LTL conglomerate Yellow Corp. said its first-quarter 2001 profits dropped by half compared to the same period last year, before integration charges among its subsidiaries further lowered per share earnings for the current quarter.
“On an apples-to-apples comparison of actual operating results, we delivered a respectable performance in the first quarter, given the dramatic slowdown in the economy,” said Bill Zollars, Yellow Corp.’s chairman, president & CEO.
Yellow said its per share earnings were $0.22, before a $5.4-million charge for the integration of its WestEx, Action Express and Saia Motor Freight Line subsidiaries dropped those earnings down to $0.07 per share. By contrast, earnings per share in the first quarter of 2000 were $0.41
However, in the first quarter of 2000, the Kansas-based company noted a then-active fuel contract hedging program added $6.8 million in operating income, or $0.17 per share. When excluding the fuel hedge from first-quarter 2000 results, earnings per share were $0.24, versus $0.22 in the current quarter, before the $5.4-million charge was included, the carrier said.

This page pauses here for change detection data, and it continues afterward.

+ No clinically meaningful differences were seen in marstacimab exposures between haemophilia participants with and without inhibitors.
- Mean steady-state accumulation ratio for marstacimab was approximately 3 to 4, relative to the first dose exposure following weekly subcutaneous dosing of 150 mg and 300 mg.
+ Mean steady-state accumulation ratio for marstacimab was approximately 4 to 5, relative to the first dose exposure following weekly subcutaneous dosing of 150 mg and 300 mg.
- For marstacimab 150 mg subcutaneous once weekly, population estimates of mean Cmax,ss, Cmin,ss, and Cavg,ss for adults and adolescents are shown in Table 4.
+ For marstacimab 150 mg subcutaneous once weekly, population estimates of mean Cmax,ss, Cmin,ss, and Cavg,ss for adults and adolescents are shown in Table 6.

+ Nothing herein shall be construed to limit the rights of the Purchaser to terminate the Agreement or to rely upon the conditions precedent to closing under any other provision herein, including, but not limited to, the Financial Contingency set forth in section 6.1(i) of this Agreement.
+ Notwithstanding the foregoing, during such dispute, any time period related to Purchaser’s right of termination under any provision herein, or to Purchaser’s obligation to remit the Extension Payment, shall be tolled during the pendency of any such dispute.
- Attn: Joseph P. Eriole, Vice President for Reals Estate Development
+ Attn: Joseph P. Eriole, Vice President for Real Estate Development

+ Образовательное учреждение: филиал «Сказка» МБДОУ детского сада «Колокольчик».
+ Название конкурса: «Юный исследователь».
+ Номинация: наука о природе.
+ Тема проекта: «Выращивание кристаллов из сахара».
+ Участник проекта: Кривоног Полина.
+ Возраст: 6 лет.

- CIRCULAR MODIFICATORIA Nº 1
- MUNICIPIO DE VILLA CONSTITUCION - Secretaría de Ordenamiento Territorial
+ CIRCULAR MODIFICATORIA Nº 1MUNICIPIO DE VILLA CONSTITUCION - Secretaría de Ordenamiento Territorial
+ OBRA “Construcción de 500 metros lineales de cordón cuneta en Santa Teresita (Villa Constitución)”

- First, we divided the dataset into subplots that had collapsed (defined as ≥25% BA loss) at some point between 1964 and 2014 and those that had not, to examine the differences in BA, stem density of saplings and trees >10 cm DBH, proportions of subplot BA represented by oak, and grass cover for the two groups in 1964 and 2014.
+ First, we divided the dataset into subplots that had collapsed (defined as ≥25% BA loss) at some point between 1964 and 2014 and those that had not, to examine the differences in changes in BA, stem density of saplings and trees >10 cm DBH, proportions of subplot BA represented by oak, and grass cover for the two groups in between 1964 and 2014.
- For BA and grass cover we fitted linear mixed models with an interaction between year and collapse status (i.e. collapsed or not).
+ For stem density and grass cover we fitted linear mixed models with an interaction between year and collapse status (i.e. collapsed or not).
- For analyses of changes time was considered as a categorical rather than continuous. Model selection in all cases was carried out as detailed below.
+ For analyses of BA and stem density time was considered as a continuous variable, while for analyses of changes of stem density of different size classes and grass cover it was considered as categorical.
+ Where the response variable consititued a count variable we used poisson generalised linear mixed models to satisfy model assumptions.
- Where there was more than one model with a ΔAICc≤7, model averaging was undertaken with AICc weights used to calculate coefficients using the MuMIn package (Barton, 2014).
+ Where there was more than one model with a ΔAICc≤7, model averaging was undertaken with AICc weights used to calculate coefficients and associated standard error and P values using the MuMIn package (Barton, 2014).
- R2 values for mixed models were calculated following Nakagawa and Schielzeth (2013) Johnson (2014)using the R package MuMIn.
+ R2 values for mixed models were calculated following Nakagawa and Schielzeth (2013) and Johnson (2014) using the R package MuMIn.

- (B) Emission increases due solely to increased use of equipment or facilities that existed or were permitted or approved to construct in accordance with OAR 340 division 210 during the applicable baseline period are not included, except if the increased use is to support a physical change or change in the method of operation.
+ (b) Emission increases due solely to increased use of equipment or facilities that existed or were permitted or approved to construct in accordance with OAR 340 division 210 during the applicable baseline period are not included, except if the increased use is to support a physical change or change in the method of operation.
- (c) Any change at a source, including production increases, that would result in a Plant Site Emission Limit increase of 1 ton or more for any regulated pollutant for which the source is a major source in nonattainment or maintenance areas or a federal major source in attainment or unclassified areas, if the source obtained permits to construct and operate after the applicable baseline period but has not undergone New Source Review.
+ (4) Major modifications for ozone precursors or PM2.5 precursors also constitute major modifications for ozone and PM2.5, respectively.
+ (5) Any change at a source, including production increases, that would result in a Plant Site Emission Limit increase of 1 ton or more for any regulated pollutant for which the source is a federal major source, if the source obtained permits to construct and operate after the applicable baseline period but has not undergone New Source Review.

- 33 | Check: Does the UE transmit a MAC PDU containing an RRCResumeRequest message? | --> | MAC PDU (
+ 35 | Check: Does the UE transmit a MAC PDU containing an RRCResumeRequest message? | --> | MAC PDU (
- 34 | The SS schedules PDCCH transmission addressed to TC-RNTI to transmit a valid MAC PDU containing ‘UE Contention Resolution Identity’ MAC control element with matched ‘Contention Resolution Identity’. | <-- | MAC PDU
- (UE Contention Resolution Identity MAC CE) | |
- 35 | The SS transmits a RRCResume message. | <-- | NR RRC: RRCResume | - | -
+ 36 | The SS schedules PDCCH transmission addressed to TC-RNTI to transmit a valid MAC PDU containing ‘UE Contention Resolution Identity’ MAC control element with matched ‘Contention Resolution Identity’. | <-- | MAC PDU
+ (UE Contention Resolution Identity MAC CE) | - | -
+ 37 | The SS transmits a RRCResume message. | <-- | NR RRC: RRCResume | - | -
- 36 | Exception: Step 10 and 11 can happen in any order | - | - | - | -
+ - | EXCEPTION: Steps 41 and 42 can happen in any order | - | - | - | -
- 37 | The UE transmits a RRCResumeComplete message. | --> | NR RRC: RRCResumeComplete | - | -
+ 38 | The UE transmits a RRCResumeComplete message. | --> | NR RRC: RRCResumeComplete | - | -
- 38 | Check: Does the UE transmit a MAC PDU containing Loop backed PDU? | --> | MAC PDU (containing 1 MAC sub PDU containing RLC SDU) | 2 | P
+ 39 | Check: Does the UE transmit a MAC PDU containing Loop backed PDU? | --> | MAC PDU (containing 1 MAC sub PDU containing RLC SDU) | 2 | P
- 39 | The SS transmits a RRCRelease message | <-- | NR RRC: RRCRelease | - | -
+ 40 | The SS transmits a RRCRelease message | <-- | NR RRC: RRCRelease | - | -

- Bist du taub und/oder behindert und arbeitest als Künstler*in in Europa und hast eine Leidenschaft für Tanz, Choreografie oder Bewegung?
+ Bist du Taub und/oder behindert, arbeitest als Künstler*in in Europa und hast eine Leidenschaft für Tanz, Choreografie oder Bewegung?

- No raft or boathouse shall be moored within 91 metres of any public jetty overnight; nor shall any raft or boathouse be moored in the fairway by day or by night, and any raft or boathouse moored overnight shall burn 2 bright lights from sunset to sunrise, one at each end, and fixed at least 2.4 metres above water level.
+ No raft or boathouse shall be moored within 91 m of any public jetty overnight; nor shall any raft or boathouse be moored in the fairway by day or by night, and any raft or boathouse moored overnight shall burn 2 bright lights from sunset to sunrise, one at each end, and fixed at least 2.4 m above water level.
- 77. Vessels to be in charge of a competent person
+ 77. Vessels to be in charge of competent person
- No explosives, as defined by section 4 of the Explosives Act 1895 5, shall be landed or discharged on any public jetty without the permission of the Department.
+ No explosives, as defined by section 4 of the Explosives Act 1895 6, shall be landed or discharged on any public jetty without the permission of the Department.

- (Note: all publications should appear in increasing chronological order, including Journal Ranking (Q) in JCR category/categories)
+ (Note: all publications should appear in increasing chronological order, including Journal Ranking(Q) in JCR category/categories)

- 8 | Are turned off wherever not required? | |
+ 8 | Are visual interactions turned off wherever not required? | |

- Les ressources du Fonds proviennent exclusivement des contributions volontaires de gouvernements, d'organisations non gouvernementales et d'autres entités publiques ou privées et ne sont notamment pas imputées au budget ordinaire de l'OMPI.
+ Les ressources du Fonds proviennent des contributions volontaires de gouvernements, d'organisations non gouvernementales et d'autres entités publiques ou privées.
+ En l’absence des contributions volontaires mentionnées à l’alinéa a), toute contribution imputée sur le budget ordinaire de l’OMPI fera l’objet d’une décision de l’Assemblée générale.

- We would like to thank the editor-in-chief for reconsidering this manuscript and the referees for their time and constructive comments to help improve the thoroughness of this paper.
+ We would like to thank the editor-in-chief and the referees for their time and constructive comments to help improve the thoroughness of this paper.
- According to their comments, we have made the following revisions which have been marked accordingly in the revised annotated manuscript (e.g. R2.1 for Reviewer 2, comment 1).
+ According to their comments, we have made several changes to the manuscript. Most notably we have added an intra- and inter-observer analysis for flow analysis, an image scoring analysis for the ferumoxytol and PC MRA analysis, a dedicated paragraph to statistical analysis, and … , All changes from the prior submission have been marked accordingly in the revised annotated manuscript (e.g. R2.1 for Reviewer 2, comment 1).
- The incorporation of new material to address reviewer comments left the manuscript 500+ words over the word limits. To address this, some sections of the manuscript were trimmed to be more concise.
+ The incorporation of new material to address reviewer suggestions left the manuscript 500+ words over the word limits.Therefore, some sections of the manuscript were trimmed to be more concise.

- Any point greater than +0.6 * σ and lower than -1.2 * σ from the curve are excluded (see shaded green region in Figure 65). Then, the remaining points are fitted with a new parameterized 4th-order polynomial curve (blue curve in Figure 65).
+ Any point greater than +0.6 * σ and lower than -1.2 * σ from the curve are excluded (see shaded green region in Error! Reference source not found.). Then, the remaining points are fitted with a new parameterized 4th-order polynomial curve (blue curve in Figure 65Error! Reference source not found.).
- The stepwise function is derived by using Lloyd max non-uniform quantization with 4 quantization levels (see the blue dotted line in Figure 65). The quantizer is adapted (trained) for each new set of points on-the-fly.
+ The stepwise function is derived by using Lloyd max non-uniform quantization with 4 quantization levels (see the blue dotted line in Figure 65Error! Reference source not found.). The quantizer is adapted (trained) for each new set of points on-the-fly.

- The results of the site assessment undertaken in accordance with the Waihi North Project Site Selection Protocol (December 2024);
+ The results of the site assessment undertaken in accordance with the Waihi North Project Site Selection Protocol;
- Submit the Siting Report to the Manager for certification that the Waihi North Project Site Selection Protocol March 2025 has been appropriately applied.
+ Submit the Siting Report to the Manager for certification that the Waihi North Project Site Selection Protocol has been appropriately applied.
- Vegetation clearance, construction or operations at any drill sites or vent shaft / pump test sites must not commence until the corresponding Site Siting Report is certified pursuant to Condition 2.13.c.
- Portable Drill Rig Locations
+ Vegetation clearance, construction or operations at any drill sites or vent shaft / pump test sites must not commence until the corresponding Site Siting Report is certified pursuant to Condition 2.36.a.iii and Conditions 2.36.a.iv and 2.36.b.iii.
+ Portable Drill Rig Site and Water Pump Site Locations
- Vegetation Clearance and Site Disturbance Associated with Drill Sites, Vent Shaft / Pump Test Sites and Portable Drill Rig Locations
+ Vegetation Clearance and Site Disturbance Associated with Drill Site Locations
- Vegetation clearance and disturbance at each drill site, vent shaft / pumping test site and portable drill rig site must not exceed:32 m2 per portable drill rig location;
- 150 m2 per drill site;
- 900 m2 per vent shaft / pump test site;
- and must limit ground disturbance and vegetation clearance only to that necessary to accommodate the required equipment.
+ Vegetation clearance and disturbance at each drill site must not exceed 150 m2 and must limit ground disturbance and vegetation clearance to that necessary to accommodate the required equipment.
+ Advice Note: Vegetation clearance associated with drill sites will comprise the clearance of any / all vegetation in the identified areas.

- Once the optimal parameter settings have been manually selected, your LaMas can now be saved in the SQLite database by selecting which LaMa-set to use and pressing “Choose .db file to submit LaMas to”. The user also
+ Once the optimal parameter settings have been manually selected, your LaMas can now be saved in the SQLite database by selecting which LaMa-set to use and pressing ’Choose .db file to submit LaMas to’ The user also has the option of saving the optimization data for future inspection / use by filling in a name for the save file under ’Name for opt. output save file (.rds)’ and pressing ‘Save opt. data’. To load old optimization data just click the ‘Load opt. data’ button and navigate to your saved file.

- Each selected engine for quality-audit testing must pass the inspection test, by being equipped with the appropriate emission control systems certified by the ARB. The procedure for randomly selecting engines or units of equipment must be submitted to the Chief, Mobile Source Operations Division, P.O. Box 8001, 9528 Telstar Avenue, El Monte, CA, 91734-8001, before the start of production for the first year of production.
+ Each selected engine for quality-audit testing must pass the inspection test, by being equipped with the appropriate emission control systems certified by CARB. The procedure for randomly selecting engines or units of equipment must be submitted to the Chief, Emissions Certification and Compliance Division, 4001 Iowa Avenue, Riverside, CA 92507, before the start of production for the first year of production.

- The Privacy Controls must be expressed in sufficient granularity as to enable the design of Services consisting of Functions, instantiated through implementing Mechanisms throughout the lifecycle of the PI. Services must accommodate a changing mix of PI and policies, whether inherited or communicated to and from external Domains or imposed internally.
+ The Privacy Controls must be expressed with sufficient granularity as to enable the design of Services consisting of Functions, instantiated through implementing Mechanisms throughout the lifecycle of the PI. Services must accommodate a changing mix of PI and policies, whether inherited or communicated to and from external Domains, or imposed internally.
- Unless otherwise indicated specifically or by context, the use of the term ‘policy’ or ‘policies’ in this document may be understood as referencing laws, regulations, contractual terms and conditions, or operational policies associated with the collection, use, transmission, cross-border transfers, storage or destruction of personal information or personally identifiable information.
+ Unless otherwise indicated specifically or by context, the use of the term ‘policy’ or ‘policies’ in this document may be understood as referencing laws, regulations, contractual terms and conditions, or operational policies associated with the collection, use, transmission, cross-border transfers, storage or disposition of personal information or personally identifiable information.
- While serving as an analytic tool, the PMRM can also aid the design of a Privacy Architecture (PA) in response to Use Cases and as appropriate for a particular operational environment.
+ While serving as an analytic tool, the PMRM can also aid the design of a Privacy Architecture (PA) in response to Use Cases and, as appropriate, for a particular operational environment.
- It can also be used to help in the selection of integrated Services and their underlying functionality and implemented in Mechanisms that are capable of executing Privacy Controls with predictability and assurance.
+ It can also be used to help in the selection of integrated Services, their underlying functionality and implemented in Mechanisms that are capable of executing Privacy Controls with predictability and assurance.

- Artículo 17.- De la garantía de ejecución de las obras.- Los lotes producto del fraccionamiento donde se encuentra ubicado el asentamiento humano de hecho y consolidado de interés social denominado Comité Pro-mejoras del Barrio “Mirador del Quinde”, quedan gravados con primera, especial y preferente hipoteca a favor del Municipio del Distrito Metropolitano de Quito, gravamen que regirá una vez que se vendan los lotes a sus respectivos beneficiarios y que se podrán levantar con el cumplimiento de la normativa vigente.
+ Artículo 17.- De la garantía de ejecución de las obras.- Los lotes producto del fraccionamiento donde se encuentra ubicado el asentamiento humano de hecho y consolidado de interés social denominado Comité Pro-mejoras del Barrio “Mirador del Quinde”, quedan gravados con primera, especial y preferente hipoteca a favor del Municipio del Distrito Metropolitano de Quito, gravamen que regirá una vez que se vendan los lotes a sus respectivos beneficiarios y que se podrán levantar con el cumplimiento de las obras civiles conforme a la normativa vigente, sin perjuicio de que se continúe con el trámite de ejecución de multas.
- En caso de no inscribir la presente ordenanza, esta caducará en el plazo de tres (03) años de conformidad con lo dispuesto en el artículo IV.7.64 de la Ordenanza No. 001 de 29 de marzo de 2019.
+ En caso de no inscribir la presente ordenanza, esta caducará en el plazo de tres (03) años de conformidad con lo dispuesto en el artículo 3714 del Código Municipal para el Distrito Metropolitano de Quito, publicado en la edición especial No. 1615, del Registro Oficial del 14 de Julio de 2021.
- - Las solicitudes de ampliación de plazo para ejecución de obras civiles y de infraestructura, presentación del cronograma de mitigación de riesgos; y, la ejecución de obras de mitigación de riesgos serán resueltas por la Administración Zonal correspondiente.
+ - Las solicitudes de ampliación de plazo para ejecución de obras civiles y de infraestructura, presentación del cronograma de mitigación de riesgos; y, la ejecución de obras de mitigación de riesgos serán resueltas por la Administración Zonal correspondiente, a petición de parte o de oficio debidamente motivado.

Yellow’s operating revenue for the first quarter was $832 million, down slightly from $882 million in the 2000 first quarter. Consolidated operating income also declined, reaching $18.4 million, compared with $25.1 million in the 2000 first period. However, excluding the fuel hedge, operating income was $18.3 million for the first quarter of 2000, Yellow noted.
On a per-day basis, Yellow’s first quarter revenue was down 5.1% over the prior year period. LTL tonnage per day for the quarter was down 12.6%, while shipments per day were down 12.3%. Pricing yields, however, remained strong as LTL revenue per hundred-weight was up 8.6%from the 2000 first quarter.